Benjamin Franklin told us that the only certainties in the world were death and taxes.

Well with respect to old Ben, we think he got it wrong. He missed one certainty — weather.

Weather impacts all of us every day. Often it’s too hot, too cold, too wet or too dry, so when it’s perfect, we embrace it.

Of course, the definition of perfect weather varies from person to person, which may be why television stations spend so much time talking about it — even when nothing is going on.

For example, we know that summer in eastern North Carolina means three things — high temperatures, high humidity and the chance of afternoon thunderstorms. The forecast rarely changes from the middle of July to early September.

Still, we can’t walk out the door without checking the forecast — or at least hearing about it.

But then there are days like Friday. Temperatures soared into the 90s, which can be pretty typical for this time of year, as a summer heat wave impacted the area. Many probably wished for that afternoon thunderstorm to cool us off.

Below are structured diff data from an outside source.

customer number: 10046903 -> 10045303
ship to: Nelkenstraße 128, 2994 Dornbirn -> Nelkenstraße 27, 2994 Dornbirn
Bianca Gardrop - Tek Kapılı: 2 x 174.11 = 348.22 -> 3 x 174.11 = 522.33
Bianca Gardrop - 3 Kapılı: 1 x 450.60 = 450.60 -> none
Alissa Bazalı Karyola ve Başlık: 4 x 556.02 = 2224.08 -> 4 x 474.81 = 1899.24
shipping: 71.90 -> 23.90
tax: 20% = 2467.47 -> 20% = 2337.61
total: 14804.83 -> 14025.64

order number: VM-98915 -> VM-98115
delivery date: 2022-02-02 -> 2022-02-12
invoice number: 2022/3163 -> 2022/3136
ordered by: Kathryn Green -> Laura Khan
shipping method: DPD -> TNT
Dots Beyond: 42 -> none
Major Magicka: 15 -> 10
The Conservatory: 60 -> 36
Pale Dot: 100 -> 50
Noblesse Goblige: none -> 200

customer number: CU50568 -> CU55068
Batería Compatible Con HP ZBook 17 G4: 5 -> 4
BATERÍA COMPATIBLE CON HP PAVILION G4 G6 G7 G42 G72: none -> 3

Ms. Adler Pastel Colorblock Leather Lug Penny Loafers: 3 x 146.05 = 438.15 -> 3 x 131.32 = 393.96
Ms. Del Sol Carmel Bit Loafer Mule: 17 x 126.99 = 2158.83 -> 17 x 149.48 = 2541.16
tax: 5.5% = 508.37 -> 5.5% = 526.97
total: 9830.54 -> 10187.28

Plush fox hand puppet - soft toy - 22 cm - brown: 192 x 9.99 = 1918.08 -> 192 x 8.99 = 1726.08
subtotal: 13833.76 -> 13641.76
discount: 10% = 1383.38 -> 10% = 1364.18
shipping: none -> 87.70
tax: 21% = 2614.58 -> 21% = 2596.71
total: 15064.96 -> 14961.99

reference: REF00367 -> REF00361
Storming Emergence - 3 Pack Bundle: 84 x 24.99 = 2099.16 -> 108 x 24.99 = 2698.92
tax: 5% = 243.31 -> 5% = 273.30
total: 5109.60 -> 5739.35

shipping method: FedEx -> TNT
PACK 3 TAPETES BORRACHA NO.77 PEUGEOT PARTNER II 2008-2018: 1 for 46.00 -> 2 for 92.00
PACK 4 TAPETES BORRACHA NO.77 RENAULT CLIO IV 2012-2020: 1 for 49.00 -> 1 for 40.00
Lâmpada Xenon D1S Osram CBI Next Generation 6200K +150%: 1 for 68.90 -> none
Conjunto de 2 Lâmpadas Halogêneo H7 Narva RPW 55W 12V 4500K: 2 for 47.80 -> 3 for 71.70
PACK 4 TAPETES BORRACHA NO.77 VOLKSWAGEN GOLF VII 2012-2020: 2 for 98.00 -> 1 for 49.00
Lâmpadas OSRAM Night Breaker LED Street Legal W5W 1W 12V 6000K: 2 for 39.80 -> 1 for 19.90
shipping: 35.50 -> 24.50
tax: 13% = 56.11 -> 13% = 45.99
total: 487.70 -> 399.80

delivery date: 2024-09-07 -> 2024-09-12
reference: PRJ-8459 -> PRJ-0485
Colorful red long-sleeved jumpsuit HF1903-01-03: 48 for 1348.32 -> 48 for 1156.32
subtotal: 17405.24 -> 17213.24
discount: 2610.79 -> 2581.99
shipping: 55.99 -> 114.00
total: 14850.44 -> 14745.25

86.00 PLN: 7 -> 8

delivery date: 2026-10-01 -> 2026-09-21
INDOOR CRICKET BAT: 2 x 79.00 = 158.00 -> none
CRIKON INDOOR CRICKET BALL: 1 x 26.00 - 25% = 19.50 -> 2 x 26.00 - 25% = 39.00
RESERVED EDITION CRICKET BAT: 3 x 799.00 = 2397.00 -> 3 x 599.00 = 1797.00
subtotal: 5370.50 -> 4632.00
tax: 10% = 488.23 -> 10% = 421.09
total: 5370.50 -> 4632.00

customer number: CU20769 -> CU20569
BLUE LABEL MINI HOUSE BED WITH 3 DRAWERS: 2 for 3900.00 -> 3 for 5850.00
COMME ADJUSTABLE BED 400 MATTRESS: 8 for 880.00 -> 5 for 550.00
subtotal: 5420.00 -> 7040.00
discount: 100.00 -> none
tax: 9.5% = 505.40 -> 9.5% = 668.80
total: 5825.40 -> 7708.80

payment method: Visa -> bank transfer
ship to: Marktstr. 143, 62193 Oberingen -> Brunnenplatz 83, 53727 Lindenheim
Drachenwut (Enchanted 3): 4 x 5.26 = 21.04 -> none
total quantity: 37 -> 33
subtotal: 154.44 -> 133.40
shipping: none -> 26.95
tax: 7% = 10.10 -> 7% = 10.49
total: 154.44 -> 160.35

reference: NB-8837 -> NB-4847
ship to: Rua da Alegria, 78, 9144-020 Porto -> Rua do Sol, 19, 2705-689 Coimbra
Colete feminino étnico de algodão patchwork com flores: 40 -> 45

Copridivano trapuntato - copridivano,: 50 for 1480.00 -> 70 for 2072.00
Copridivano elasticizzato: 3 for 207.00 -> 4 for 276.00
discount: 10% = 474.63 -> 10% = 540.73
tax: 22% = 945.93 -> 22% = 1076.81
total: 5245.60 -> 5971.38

Wish again. The storm that came through produced wind gusts of up to 60 mph, enough to knock down trees and cause a power outage in many parts of western Havelock. Areas of Tucker Creek and Carolina Pines were without power for almost 20 hours, and Saturday temperatures in the 90s didn’t help.

But while those residents without power were baking, so were the workers trying to fix the problem. One of the issues was downed power lines and poles in the MacDonald Downs subdivision, and those poles and lines weren’t easily accessible. Heavy trucks had to be brought in and swampy areas with thick brush had to be negotiated.

And Havelock was just part of the problem. Severe storms across the state knocked out power to about 90,000 customers on Friday night, including about 47,000 in the Charlotte area.

Misery loves company, we suppose.

Either way, we tend to enjoy summer weather. It’s a chance to go to the beach or hit a water park. It’s time to enjoy barbecues or a dinner out at a nice outdoor, waterfront restaurant.

But as much as we enjoy the weather, Friday’s storm taught us to be wary of it as well.

Which makes sense. After all, we’re also wary of death and taxes. Thanks Ben.